2. The facts are not disputed. These shares were sold by the Maharaja of Sonepur and his family as early as 20th November, 1945. The copies of the sold notes are annexed with the records. The fact of sale cannot really be disputed. In fact, on the 20th December, 1945, the bank itself wrote stating that it had received the relative receipts for allotment money for registration of these shares in the name of Kumar Pinaki Bhusan Deo Rai of Naldanga. This shows that the transferee had lodged these relative receipts with the bank and that is why the bank wrote on the 20th December, 1945. The terms of the letter which the managing director of the bank himself wrote on the 20th December, 1945 to the Maharaja of Sonepur and the members of his family are significant :
'If you have any objection to the transfer being effected, please lodge the same with us within two weeks from the receipt of this letter. If no objection from you would be forth-coming, necessary action would be taken by the directors for registering the transfer, which please note.'
Now this was clear and unequivocal notice by the Bank to register the transfer if no objection against it was lodged within a fortnight. There was no objection to the transfer and in normal course the registration should have taken place in terms of this notice. In fact, however, the bank's registers were not corrected in accordance with the terms of its own letter. About three years later, sometime in April 1948, the bank was wound up. Thereafter, a notice of preliminary settlement of list of contributories was sent to the Maharaja and the members of his family on the basis of the register showing them as share-holders and thereby intending to make them liable as contributories. The Maharaja wrote on the 10th August 1953 drawing specific attention to the fact that all these shares of Darjeeling Bank were sold through bona fide stock brokers, Messrs. A. C. Dutt and Co., of 2, Royal Exchange Place, Calcutta as early as the 26th November, 1945 and also that the bank had received requests from the transferee Kumar Pinaki Bhusan Deo Rai of Naldanga for registration of those transfers in his name. The letter of the 10th August, 1953 from the Maharaja made it clear that they had ceased to be share-holders of the bank and they had no liability to the bank and they could not be included in the list of contributories. No reply apparently was given by the liquidator contesting this position. In fact, I think, there is no answer to the facts stated in the letter of the 10th August, 1943.

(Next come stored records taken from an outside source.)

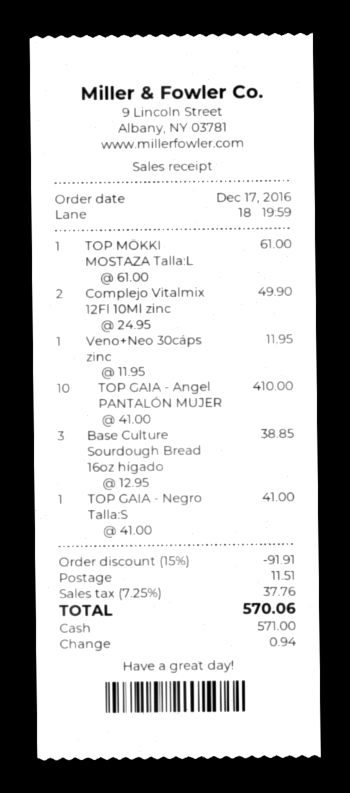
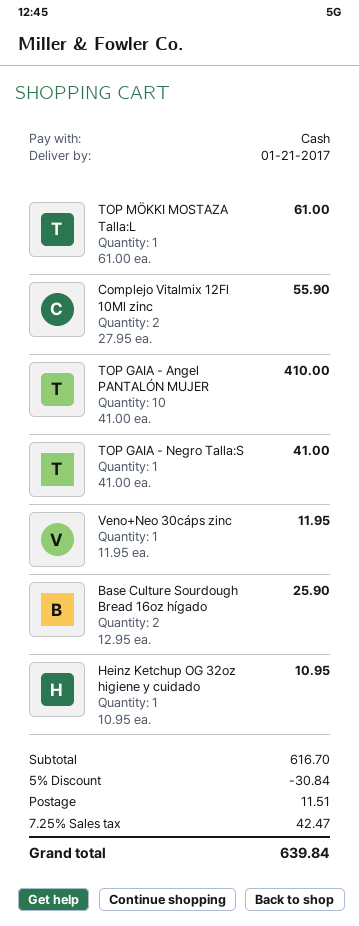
Complejo Vitalmix 12Fl 10Ml zinc: 2 x 24.95 = 49.90 -> 2 x 27.95 = 55.90
Base Culture Sourdough Bread 16oz hígado: 3 x 12.95 = 38.85 -> 2 x 12.95 = 25.90
Heinz Ketchup OG 32oz higiene y cuidado: none -> 1 x 10.95 = 10.95
discount: 15% = 91.91 -> 5% = 30.84
tax: 7.25% = 37.76 -> 7.25% = 42.47
total: 570.06 -> 639.84

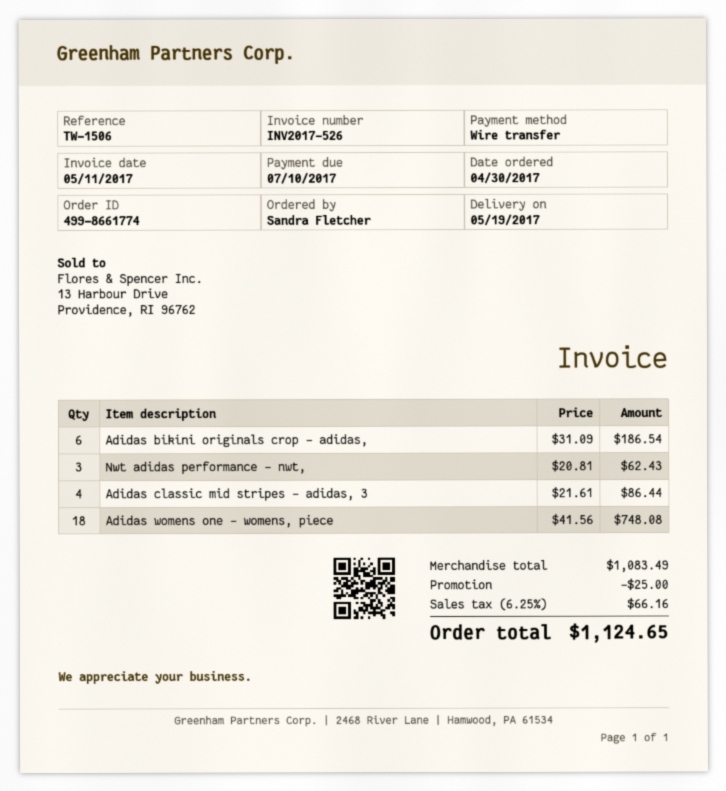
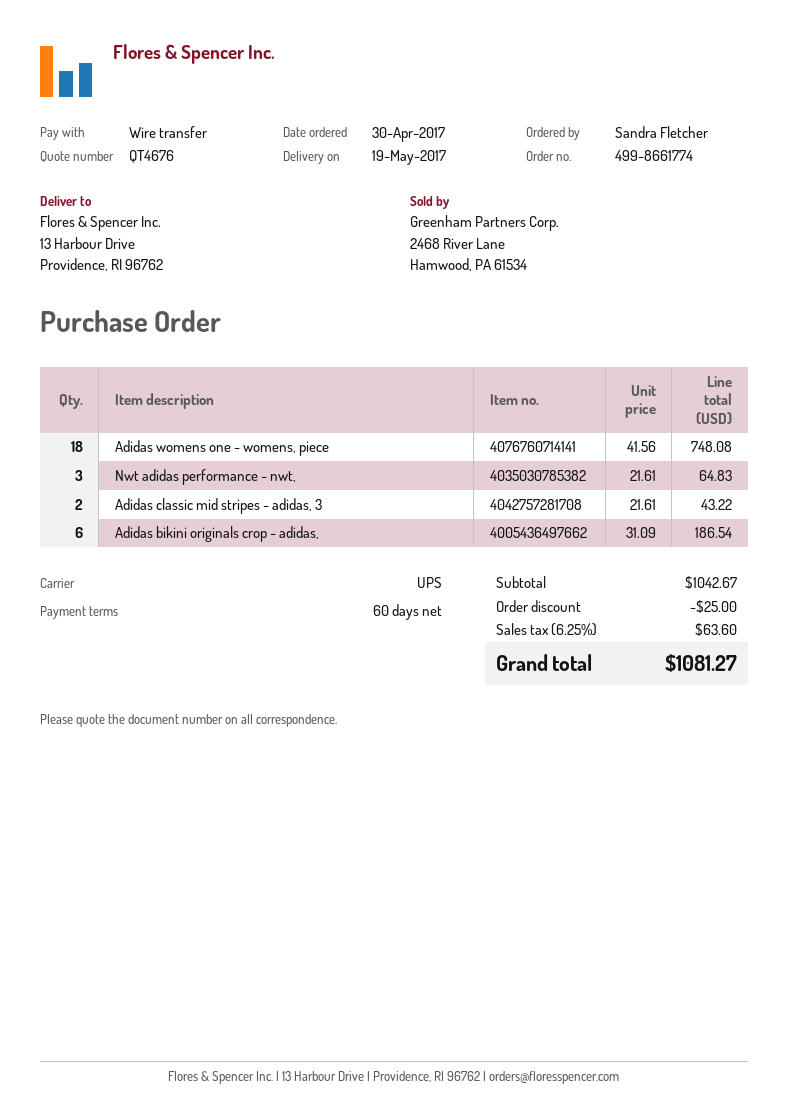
Nwt adidas performance - nwt,: 3 x 20.81 = 62.43 -> 3 x 21.61 = 64.83
Adidas classic mid stripes - adidas, 3: 4 x 21.61 = 86.44 -> 2 x 21.61 = 43.22
subtotal: 1083.49 -> 1042.67
tax: 6.25% = 66.16 -> 6.25% = 63.60
total: 1124.65 -> 1081.27

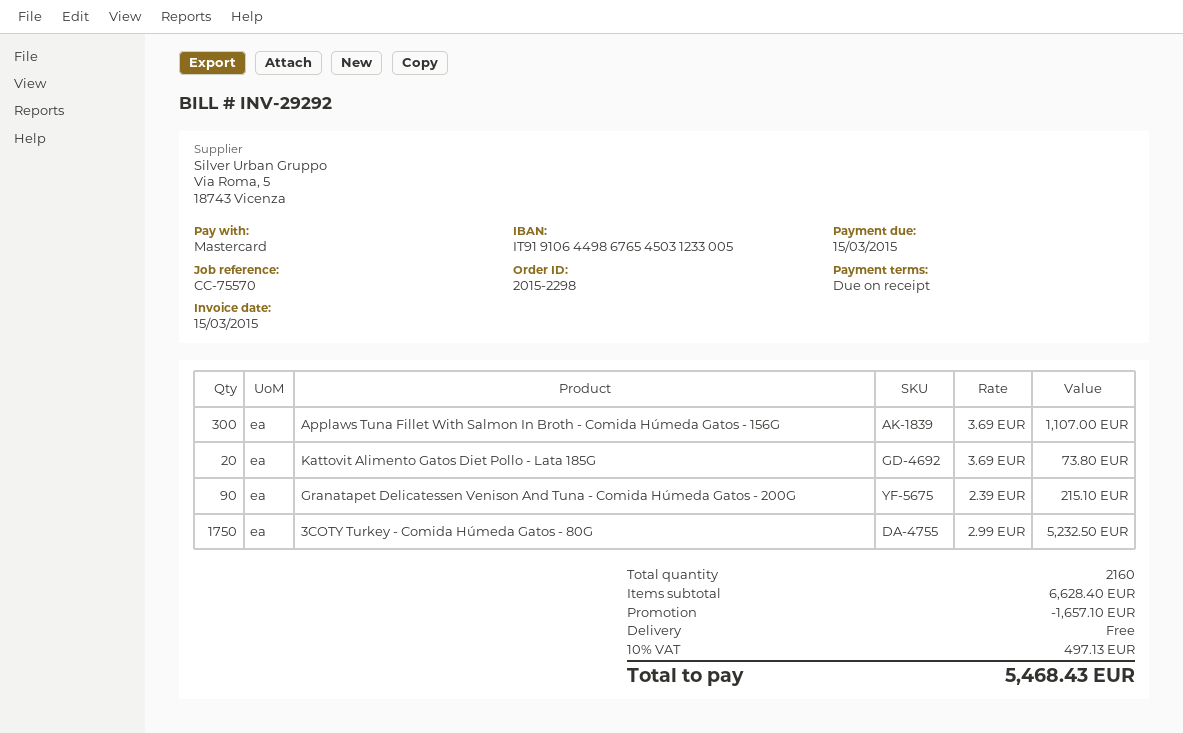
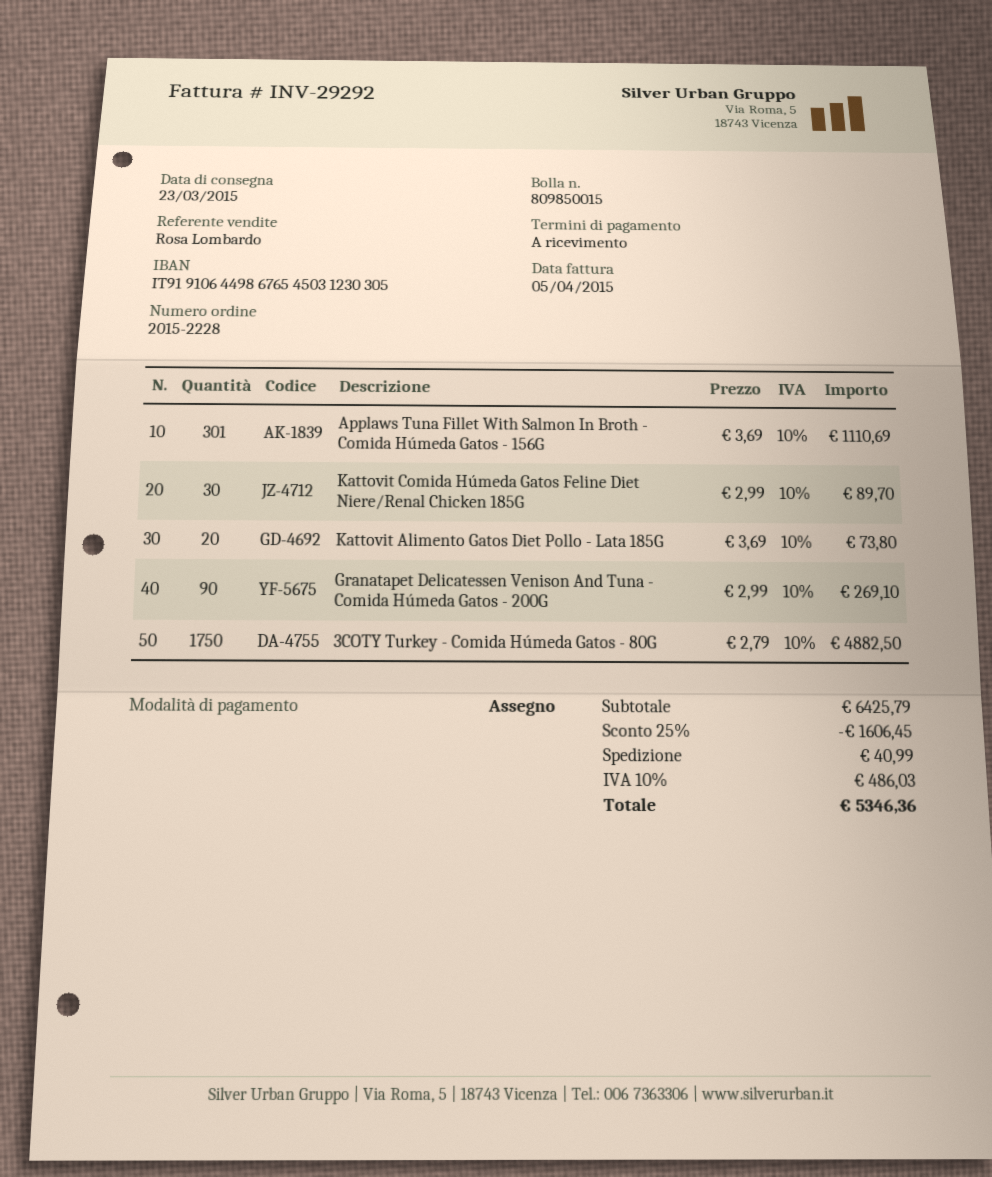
order number: 2015-2298 -> 2015-2228
invoice date: 2015-03-15 -> 2015-04-05
payment method: Mastercard -> cheque
bank account: IT9191064498676545031233005 -> IT9191064498676545031230305
Applaws Tuna Fillet With Salmon In Broth - Comida Húmeda Gatos - 156G: 300 x 3.69 = 1107.00 -> 301 x 3.69 = 1110.69
Granatapet Delicatessen Venison And Tuna - Comida Húmeda Gatos - 200G: 90 x 2.39 = 215.10 -> 90 x 2.99 = 269.10
3COTY Turkey - Comida Húmeda Gatos - 80G: 1750 x 2.99 = 5232.50 -> 1750 x 2.79 = 4882.50
Kattovit Comida Húmeda Gatos Feline Diet Niere/Renal Chicken 185G: none -> 30 x 2.99 = 89.70
subtotal: 6628.40 -> 6425.79
discount: 1657.10 -> 1606.45
shipping: 0.00 -> 40.99
tax: 10% = 497.13 -> 10% = 486.03
total: 5468.43 -> 5346.36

3. Thereafter, the list of contributories was settled on the 7th September, 1955, but receipt of notice of the final list of contributories is denied by the disputants. The order of the 5th June, 1956 granting leave to the liquidator to make calls on the basis of this register is also contended to be without notice to these disputants. In fact, the liquidator says that these notices were sent under Certificate of Posting and not under registered covers with acknowledgment due. I accept the submission of the disputants that they did not receive notice of the final settlement of the list of contributories nor of the order granting leave to make calls, because there is no obvious reason why they should not object, when in fact they had objected before. On the 30th June, 1956 a notice is again supposed to have been sent by the official liquidator demanding payment of the call money. This, again was not received by the disputants. On the 7th September, 1956 the liquidator sent a reminder. It was to this reminder that the disputants replied again stating the facts and making an express reference to the previous letter of the 10th August, 1953.
4. Mr. Chatterjee, on behalf of the liquidator, has drawn my attention to two well-known cases, Walker's case, In re, Anglo-Danubian Steam Navigation and Colliery Co., (1868) 6 Eq 30, and Gower's case, In re, London and Provincial Starch Co., (1868) 6 Eq 77. On behalf of the disputants, Mr. Chowdhury has relied on Fyfe's case; In re, Joint Stock Discount Co., (1869) 4 Ch A 768. These are well-known authorities which are all collected in the 13th Edition of Buckley's Companies Acts at p. 291. No Indian authority has been cited at the Bar and I am told there is none. The principle is that a transferor cannot avoid liability in the winding up as a contributory if his name continues to appear as a share-holder on the register notwithstanding the transfer unless he can establish that the non-registration of the transfer was due entirely to the default of the company. Transferor's delay or default to have his name removed from the register of members will bar his relief after the company is wound up. When the share-holder is himself in default then his default will bar the sharer-holder's right to relief after the winding up notwithstanding any superadded default of the company. But when the share-holder is not in default but the company alone is, then the default will not avail as against the share-holder although it may as against the company.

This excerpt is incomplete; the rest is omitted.